I am, however, arguing that Shakespeare himself works against this sanctification; his portrayal of fathers refuses to authorize patriarchal power. Shakespeare's fathers have a real difficulty (verging on inability) accepting their replacement by another in their daughters' affections, and as a result they abuse their political power over their daughters, confusing political and emotional needs, behaving coercively and destructively. It is a fairly simple (and by now unremarkable) activity of feminist criticism to discover the ways in which patriarchy is produced and reproduced in literature and in the world; it is, however, more difficult and perhaps more rewarding to move beyond identification of the ideological structuring of experience—as I believe Shakespeare does—to explore the emotional logic in human relations that generates such structures.
Kathleen McLuskie's “The patriarchal bard” attacks Shakespeare's collaboration with received cultural authorities. Her source study of King Lear finds that “the folk-tale of the love-test provides an underlying pattern in which harmony is broken by the honest daughter and restored by her display of forgiveness. The organization of the Shakespearean text intensifies and then denies those expectations so as once more to insist on the connection between evil women and a chaotic world” (p. 102). She assumes a mimetic relationship between play and world, although she does posit an incoherent patriarchal culture accessible to feminist criticism: “the text was produced within the contradictions of contemporary ideology and practice and … similar contradictions exist within the play” (p. 104). McLuskie finds a role for the feminist critic in searching out and exposing those contradictions in the play. For her, however, Shakespeare remains an adversary of the feminist project, neither questioning nor resisting the patriarchal culture from which he draws his plots. For her, then, literary production remains an imitative rather than an interrogative process.

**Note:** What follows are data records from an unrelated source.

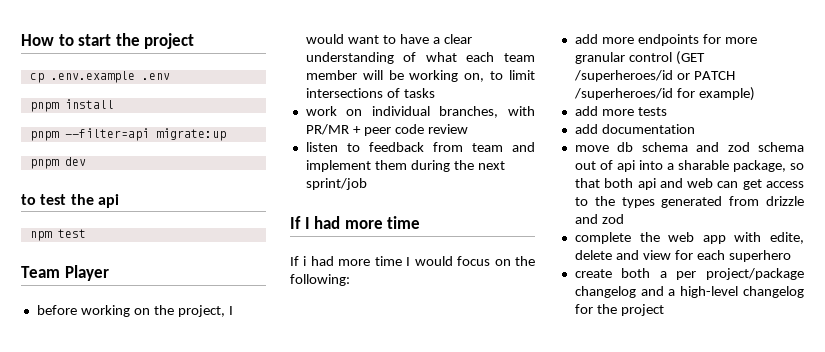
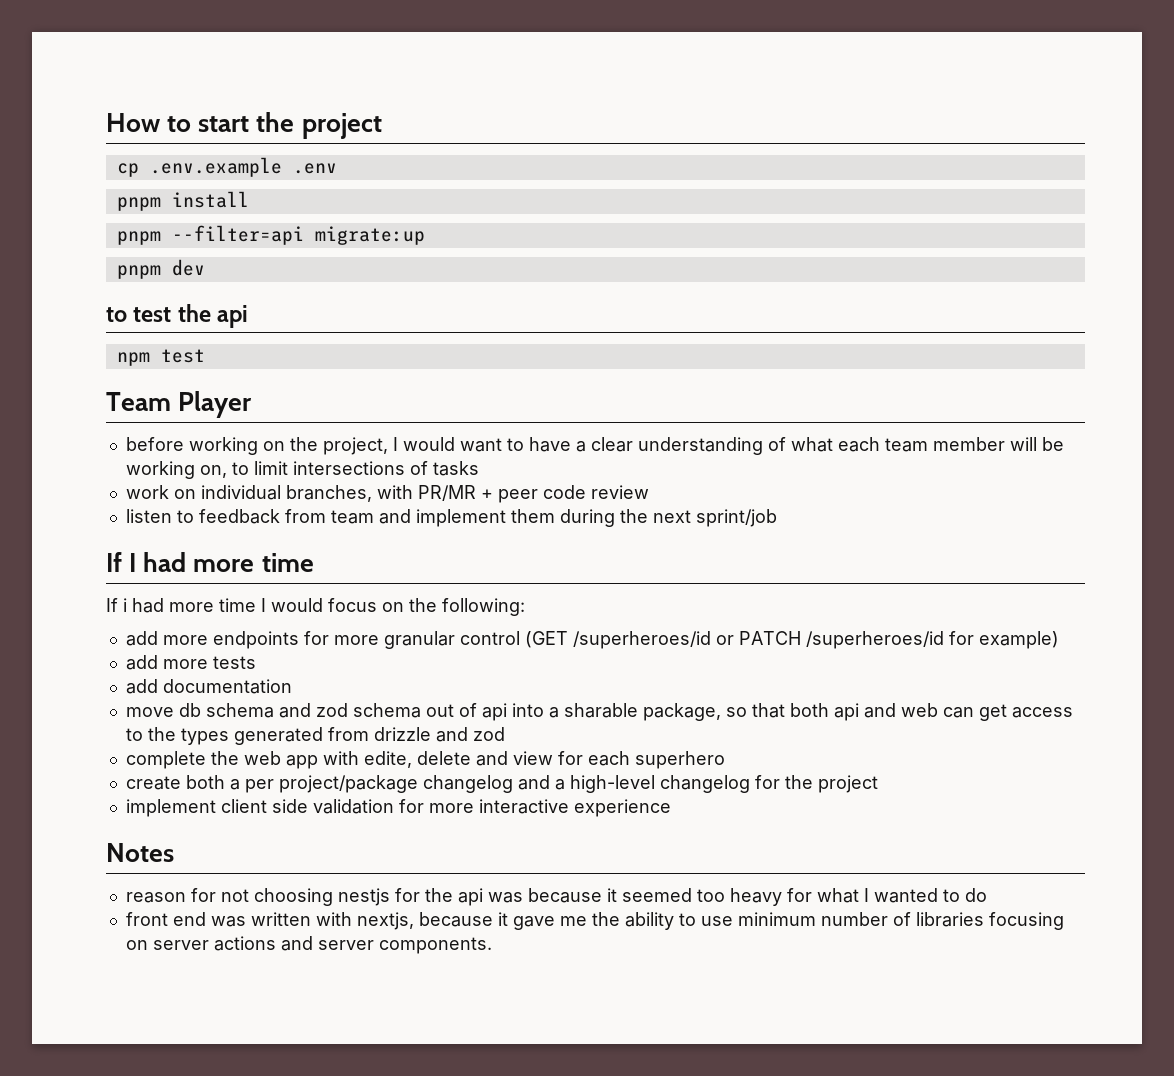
+ implement client side validation for more interactive experience
+ Notes
+ reason for not choosing nestjs for the api was because it seemed too heavy for what I wanted to do
+ front end was written with nextjs, because it gave me the ability to use minimum number of libraries focusing on server actions and server components.

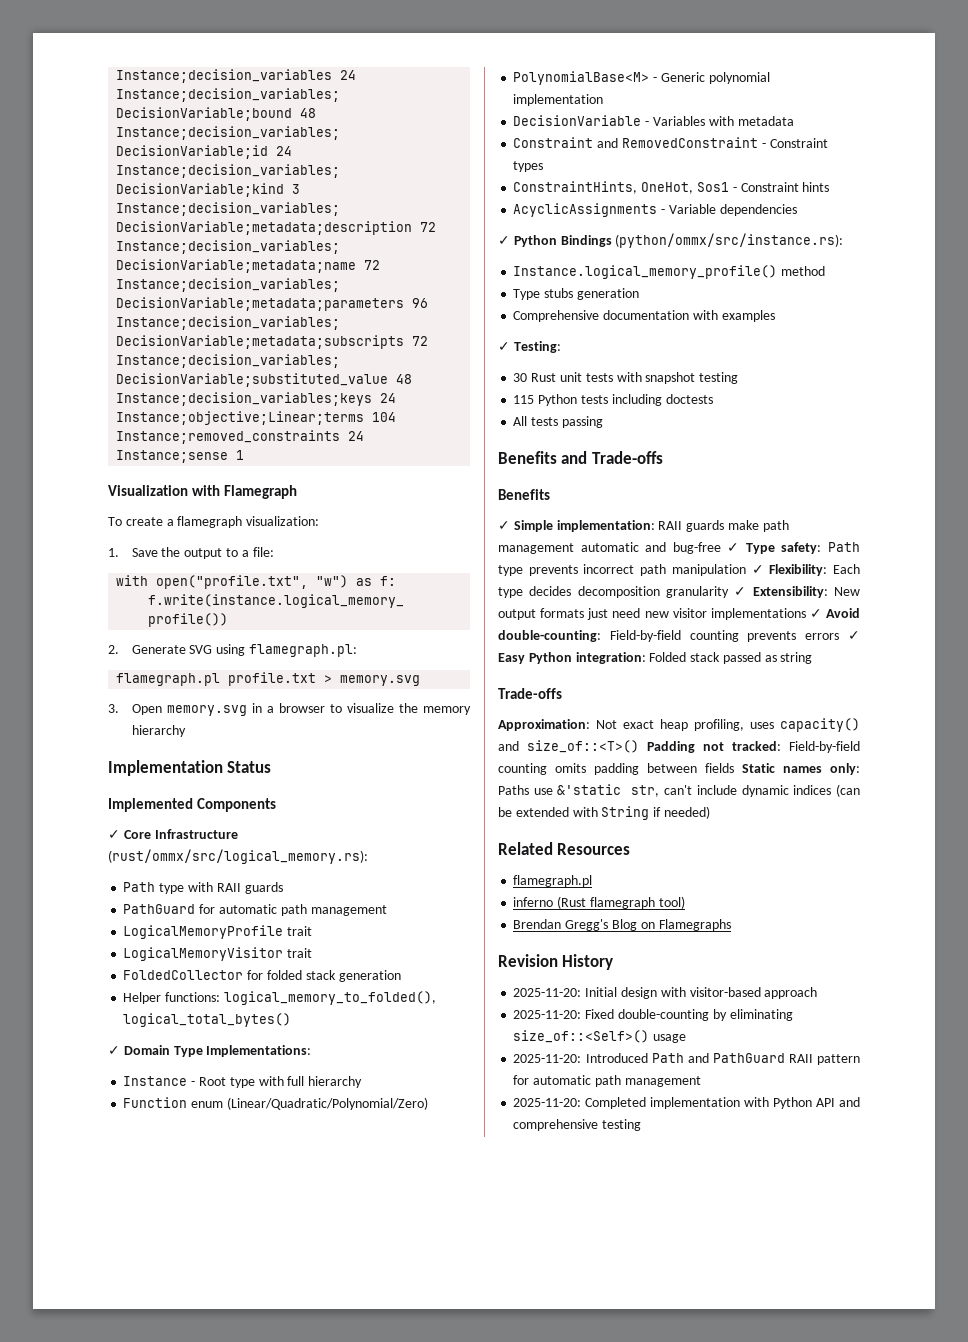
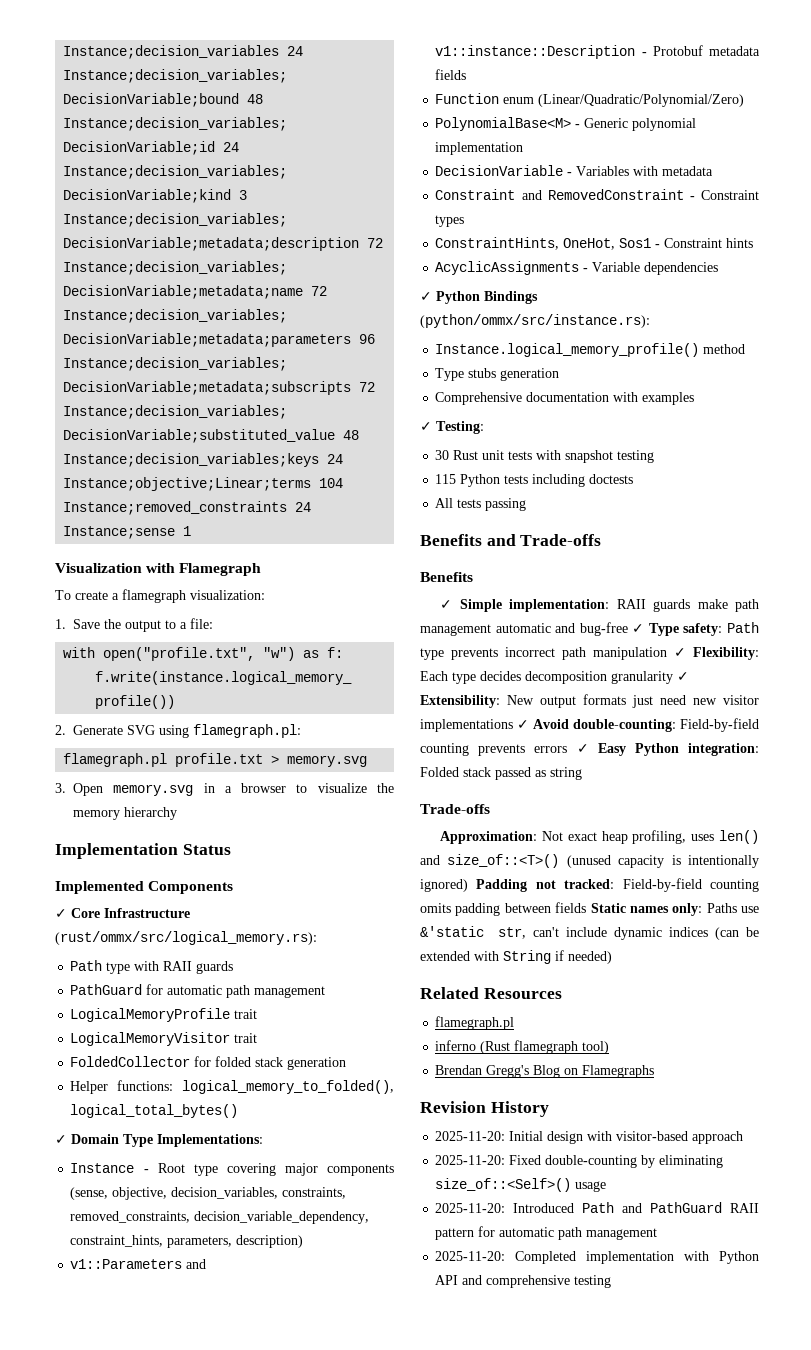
- Instance - Root type with full hierarchy
+ Instance - Root type covering major components (sense, objective, decision_variables, constraints, removed_constraints, decision_variable_dependency, constraint_hints, parameters, description)
+ v1::Parameters and v1::instance::Description - Protobuf metadata fields
- Approximation: Not exact heap profiling, uses capacity() and size_of::<T>() Padding not tracked: Field-by-field counting omits padding between fields Static names only: Paths use &'static str, can't include dynamic indices (can be extended with String if needed)
+ Approximation: Not exact heap profiling, uses len() and size_of::<T>() (unused capacity is intentionally ignored) Padding not tracked: Field-by-field counting omits padding between fields Static names only: Paths use &'static str, can't include dynamic indices (can be extended with String if needed)

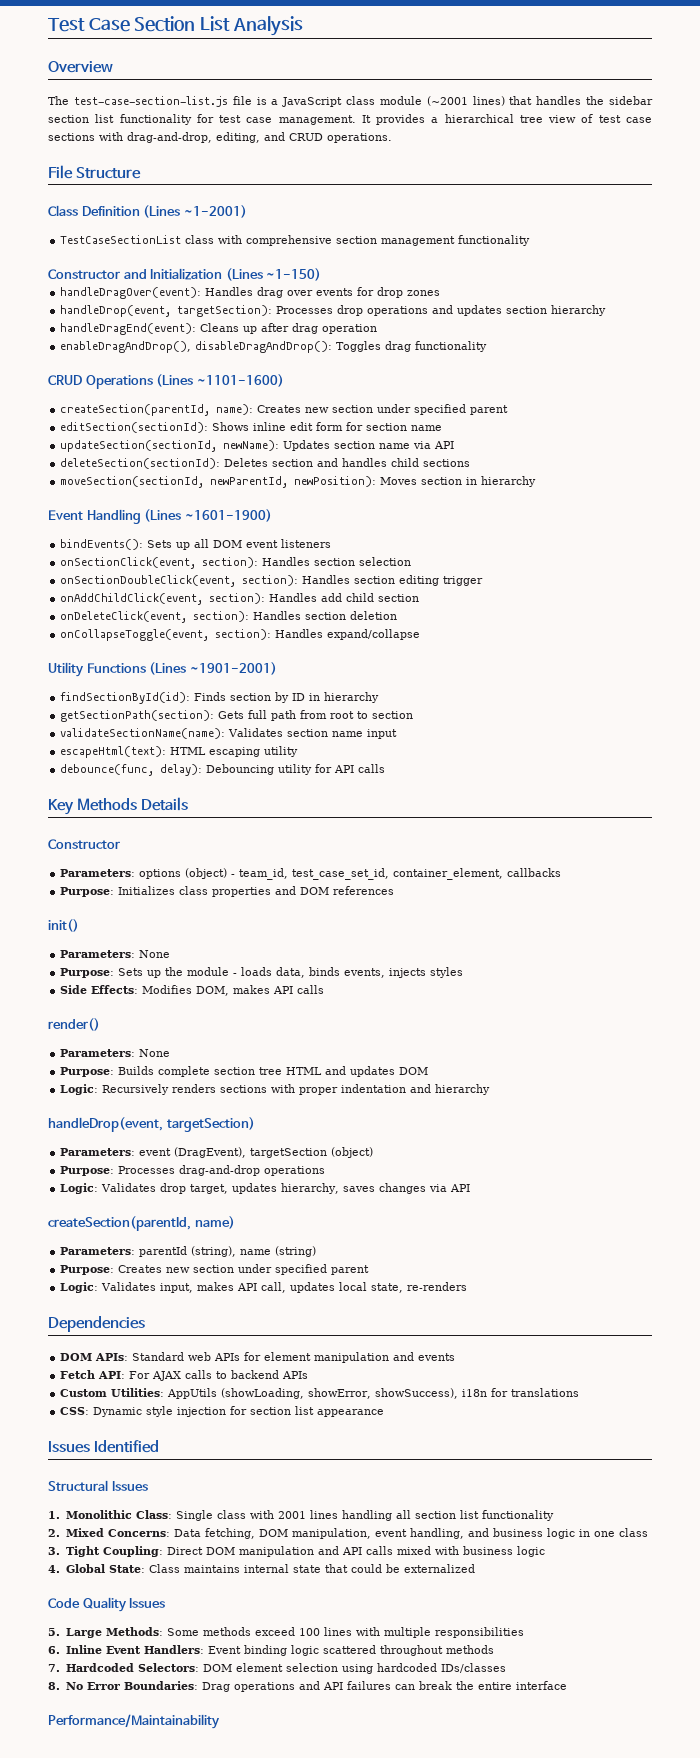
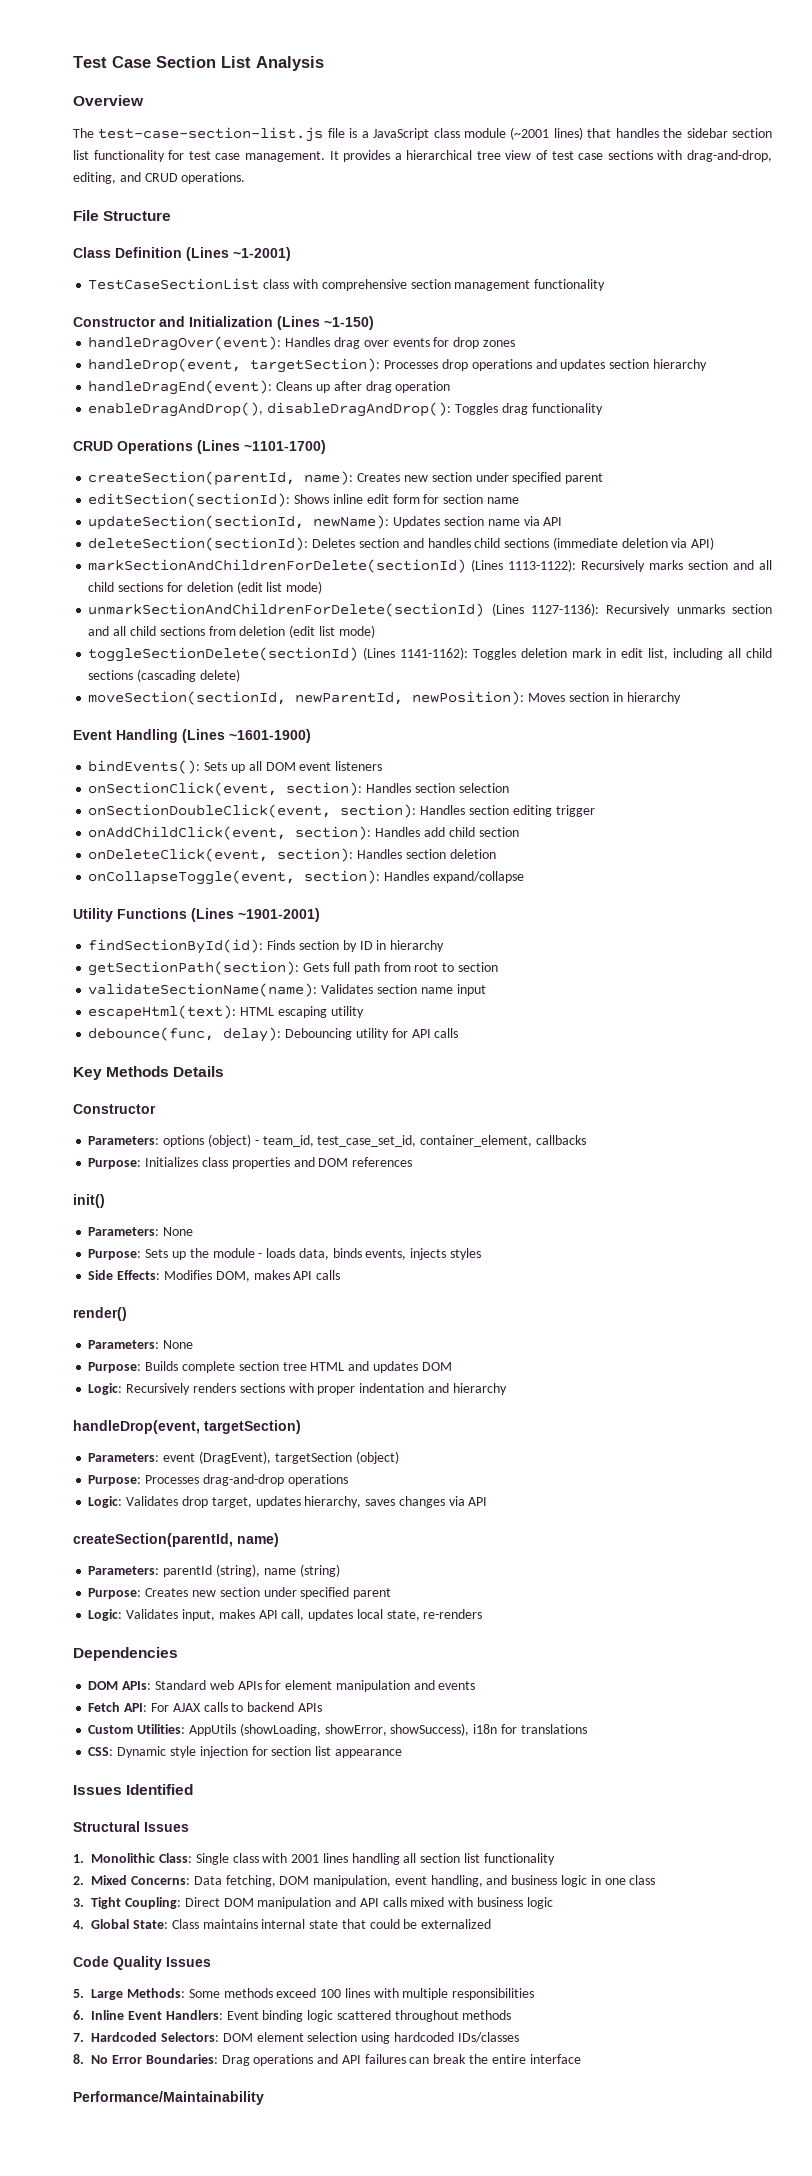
- CRUD Operations (Lines ~1101-1600)
+ CRUD Operations (Lines ~1101-1700)
- deleteSection(sectionId): Deletes section and handles child sections
+ deleteSection(sectionId): Deletes section and handles child sections (immediate deletion via API)
+ markSectionAndChildrenForDelete(sectionId) (Lines 1113-1122): Recursively marks section and all child sections for deletion (edit list mode)
+ unmarkSectionAndChildrenForDelete(sectionId) (Lines 1127-1136): Recursively unmarks section and all child sections from deletion (edit list mode)
+ toggleSectionDelete(sectionId) (Lines 1141-1162): Toggles deletion mark in edit list, including all child sections (cascading delete)

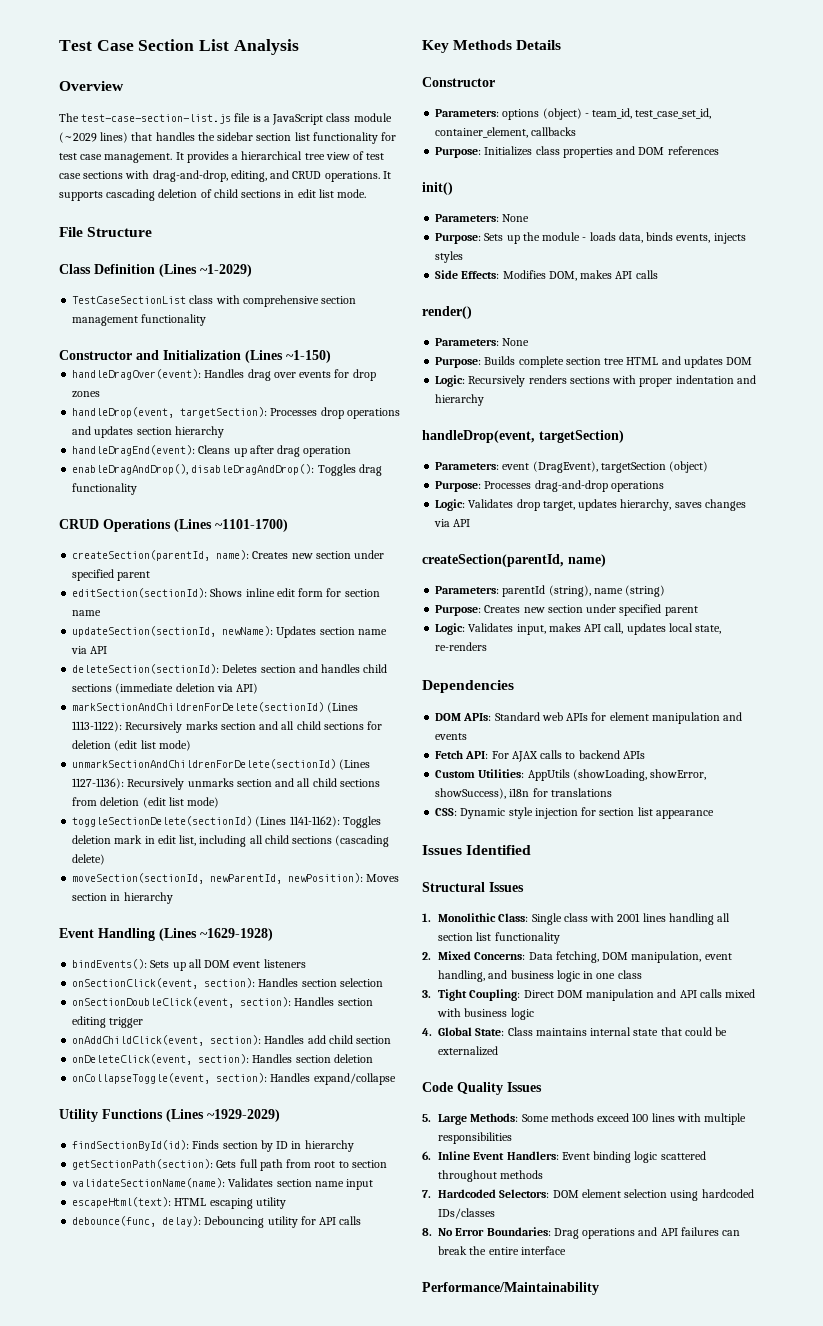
- The test-case-section-list.js file is a JavaScript class module (~2001 lines) that handles the sidebar section list functionality for test case management.
+ The test-case-section-list.js file is a JavaScript class module (~2029 lines) that handles the sidebar section list functionality for test case management.
+ It supports cascading deletion of child sections in edit list mode.
- Class Definition (Lines ~1-2001)
+ Class Definition (Lines ~1-2029)
- Event Handling (Lines ~1601-1900)
+ Event Handling (Lines ~1629-1928)
- Utility Functions (Lines ~1901-2001)
+ Utility Functions (Lines ~1929-2029)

Ironically, this assumption of Shakespeare's unproblematic relationship to his cultural sources recalls the patriarchal and essentialist model of literary transmission advanced by Harold Bloom, whose theory of poetic influence excuses Shakespeare from the battle of father-to-son poetic inheritance. Bloom argues that both the nature of his dramatic form and his lack of a strong precursor liberated Shakespeare from the anxiety that was to plague poets from Milton to the present. Shakespeare, rather, achieves “the absolute absorption of the precursor”;27 literary influence remains a process of (male) strife, in which an author's inevitable choices are either collaboration with the father or competition resulting in patricide, both of which re-engender (and re-gender) the oepidal configuration. Yet while Shakespeare's response to his literary predecessors may exhibit ingenuousness, clearly he is not exempt from or ignorant of the weight of literary precedent. Must the response to cultural authority be located in a combative, self-perpetuating totality that disallows the possibility of change? Shakespeare is not, by some quirk of literary history, free of anxiety, but rather he frees himself from it. Shakespeare makes this influence his subject, interrogating the power of patriarchy instead of guilelessly imitating it.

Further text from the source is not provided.